8 responses to “Anyone Can Abandon Me

  1. Amy

    I think a little bit is about loving yourself and doing the practice of reminding yourself that you are a worthy, competent, amazing person independent of the connections or relationships you may or may not have. And, when you reflect on the experiences and past relationships that have brought you so much joy, realizing that you are a person who is able to feel gratitude instead of sadness at endings, and that’s commendable, and you have permission to feel proud of yourself. As I sometimes like to say, “don’t wait for someone to bring you flowers; grow your own garden.”

    • Amy, thank you so much for taking the time to read and to comment and I’m so grateful for this reminder about tending my own garden. I actually have outlined a post that’s literally based on this concept of self-love and tending to one’s garden – look out for it in the next couple of weeks and thank you for inspiring it. I’m grateful for our e-friendship here and on Goodreads!

  2. A good attitude – we DON’T know what will happen next, and some friendships I’ve had have been lost then come back. I love the idea of attacking the patriarchy with the ferocity of a cat with a toy, although not sure I will be them dumping the soggy, tailless patriarchy on someone’s keyboard as my girl-cat Willa dumps her mouse for retrieving practice! I love how you’re working not to undermine your current friendships by worrying about them ending, even if you’re tempted to: well done on that.
    I have a load of long, long friendships now and we go in and out of intimacy in them, and support flows one way then the other. One of the joys of getting older, actually, is having these really long relationships even as we all change.
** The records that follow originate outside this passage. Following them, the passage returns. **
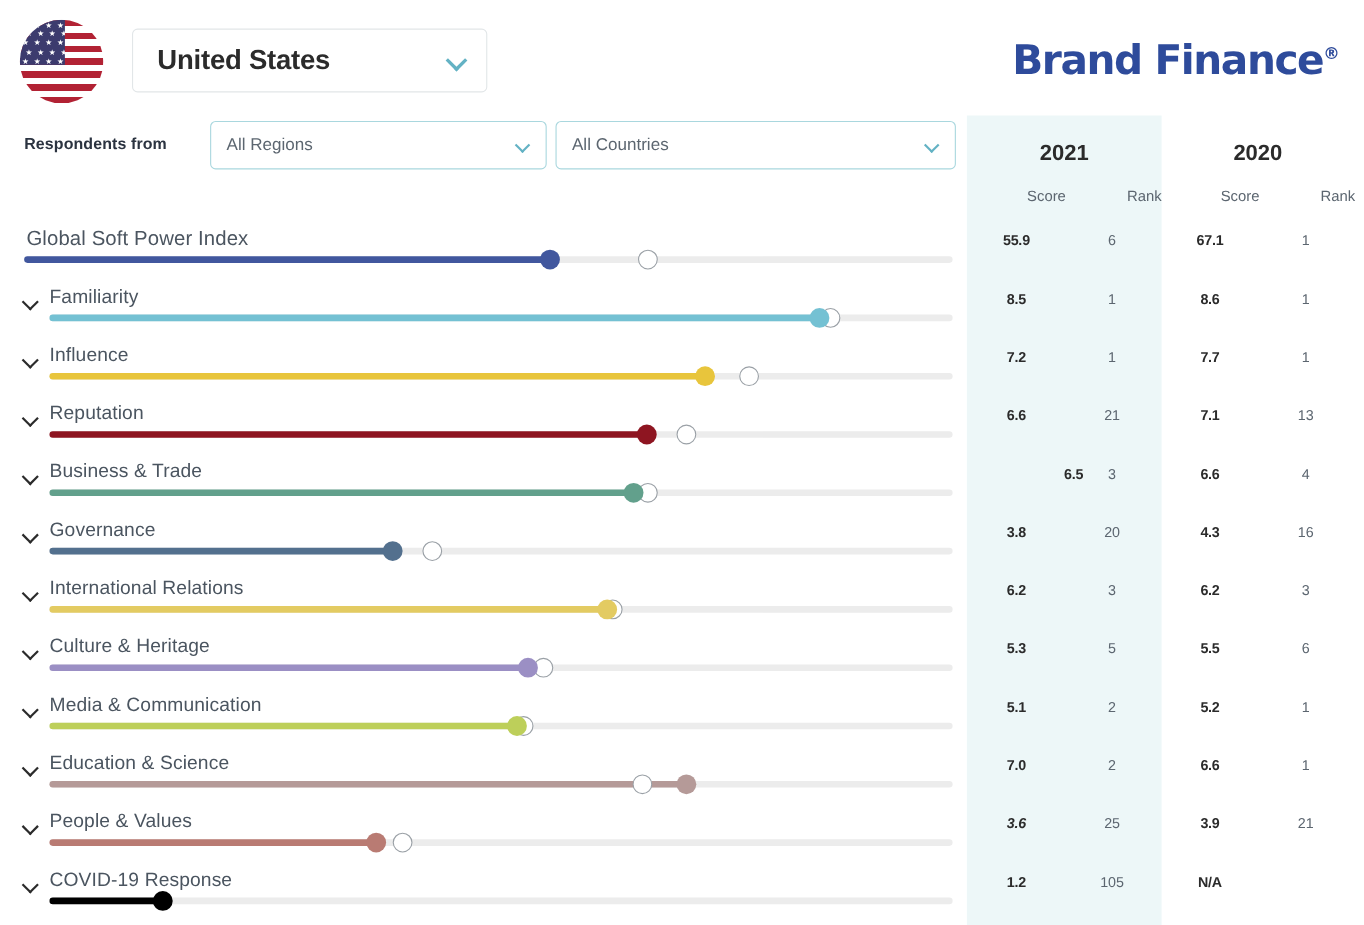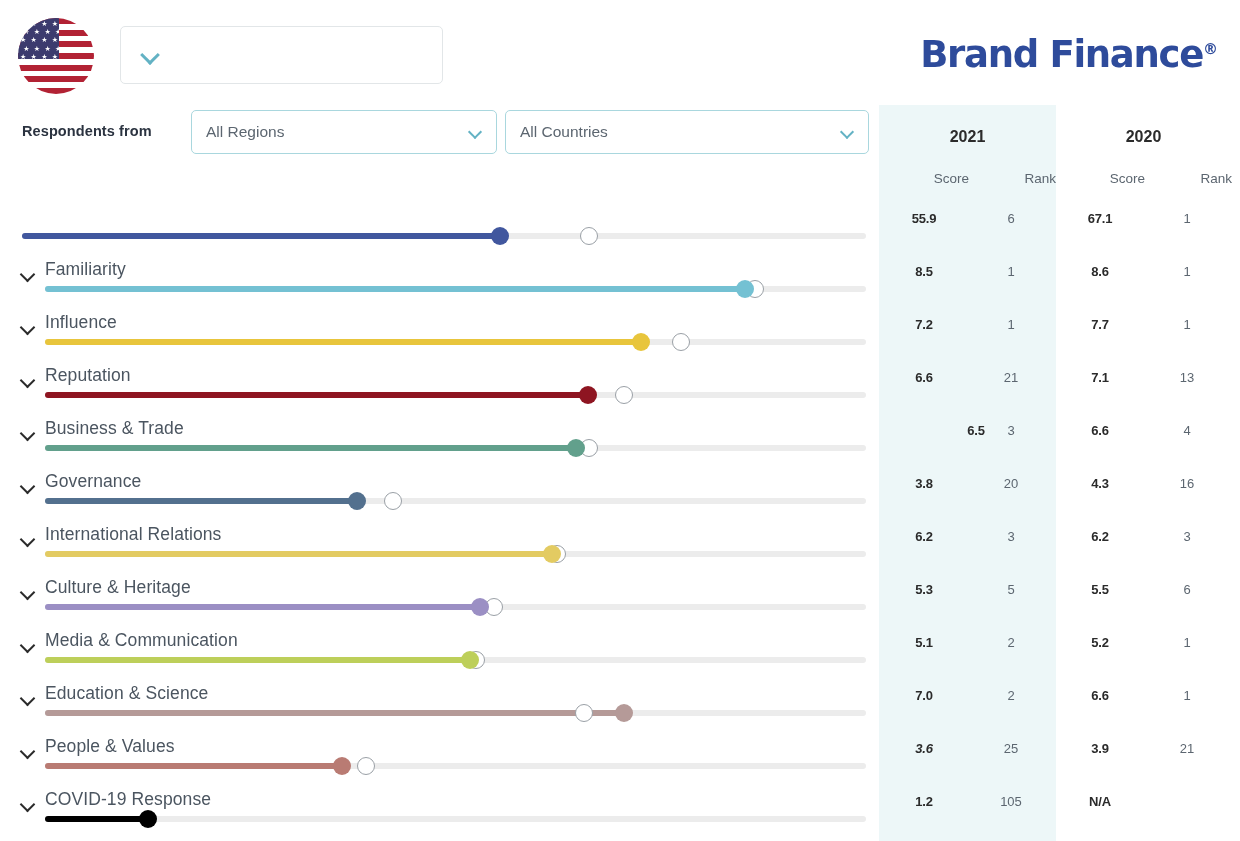--- a/index.html
+++ b/index.html
@@ -285,6 +285,7 @@
   </div>
 
   <div class="country-select">
+    <span class="label">United States</span>
     <span class="chev"></span>
   </div>
 

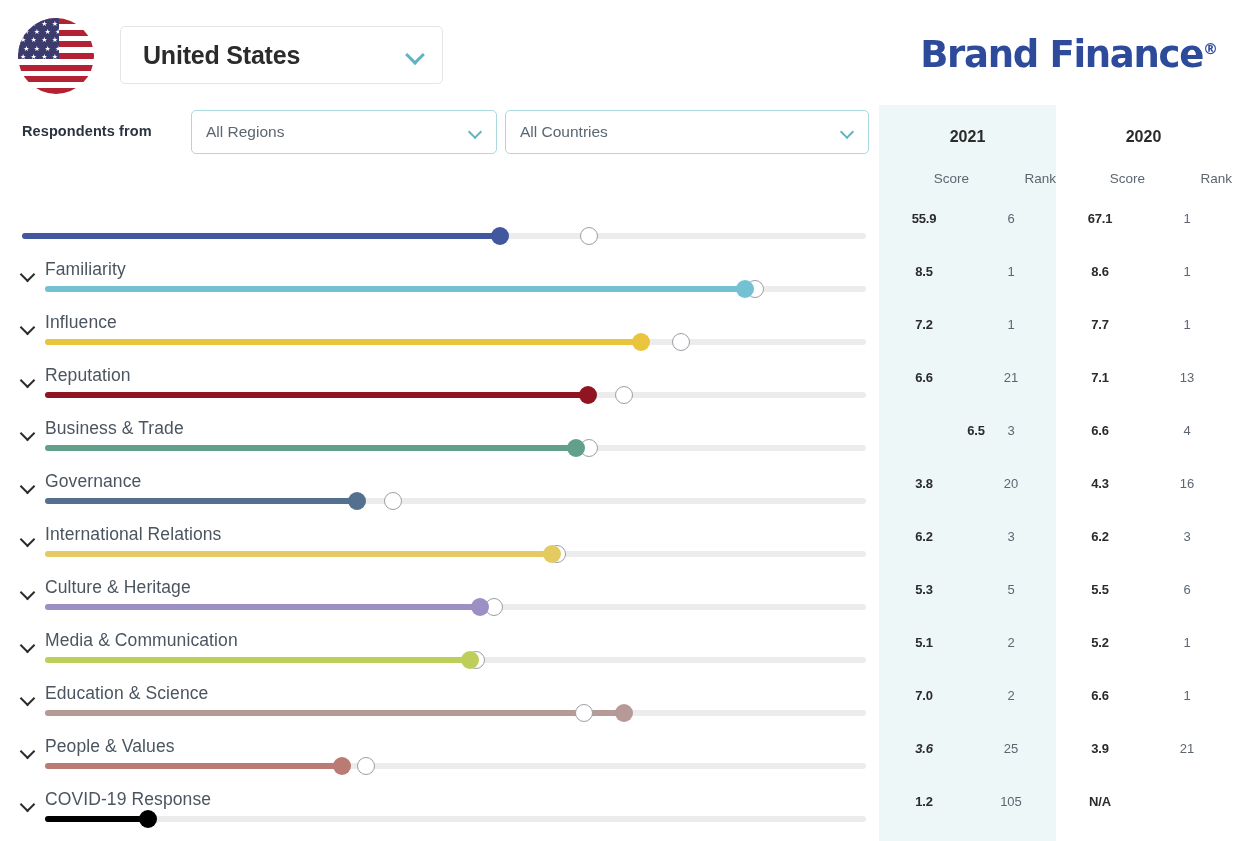--- a/index.html
+++ b/index.html
@@ -165,7 +165,7 @@
   .year-head {
     position: absolute;
     top: 128px;
-    font-size: 16px;
+    font-size: 20px;
     font-weight: bold;
     color: #2b2b2b;
     text-align: center;

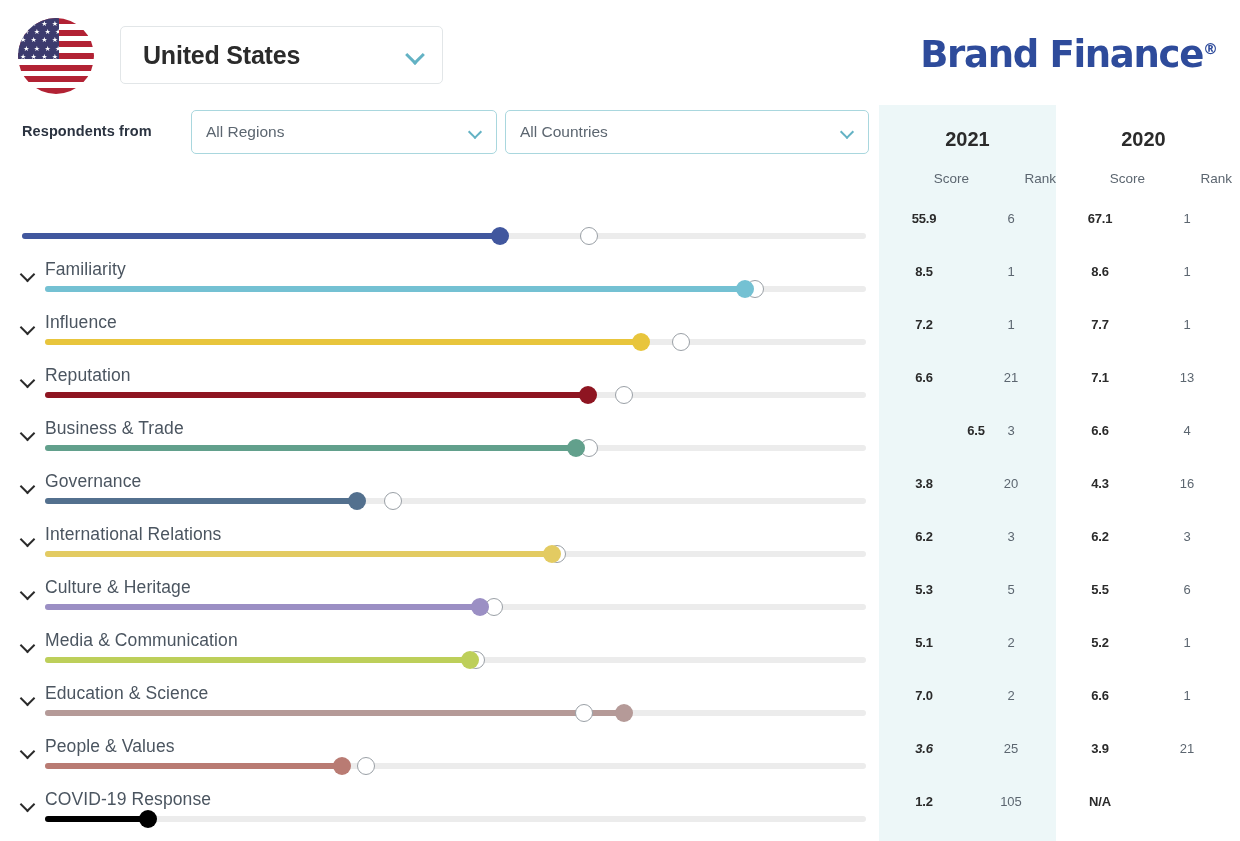--- a/index.html
+++ b/index.html
@@ -314,6 +314,7 @@
 
   <div class="rows">
       <div class="row row-main">
+        <div class="row-label">Global Soft Power Index</div>
         <div class="track">
           <div class="fill" style="width: 56.6%; background: rgb(65, 87, 158);"></div>
           <div class="ghost" style="left: 67.2%;"></div>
    • Thank you Liz for understanding to some extent, I think, how trauma influences me and my approach to relationships and commending my efforts to work on myself and maintain healthy relationships with myself and others. (: Love this notion of friendships going out and then coming back, at this point I think I may be too young to see the coming back stage yet I’m hoping that will happen at some point. Also, happy birthday to one of my favorite humans, thank you for your consistent e-support and friendship, it means so much to me.

      • Thank you for the birthday message! And yes, agreed: in my case, my upbringing lost me the chance to practise making proper deep friendships as a) no one was happy coming to my family home and b) I didn’t get enough human interaction of the normal type to understand how it worked. I’m still very reticent about making new friendships because of that.

  3. Sorry Thomas for being late ….

    I’m not an expert on relationships – it’s probably one of my weak points. I don’t want to be hurt so I close people off sometimes. In terms of abandonment, I learned that you should just focus on the things that you can control. If you’re doing everything you can to making the relationship healthy and sustainable, listening to your friend / partner, providing support – then that’s all you can do.

    I also want to add that thanks to the picture of your meal, you made me check out the menu at Daikaya!

    • No need to apologize! Always appreciate your perspective whenever I may get the opportunity to be blessed by it. (: Thanks for sharing about how approach relationships and not wanting to be hurt. I feel grateful for the reminder about focusing on what you can control. And haha glad to hear you checked out hte menu at Daikaya. Hope you are well!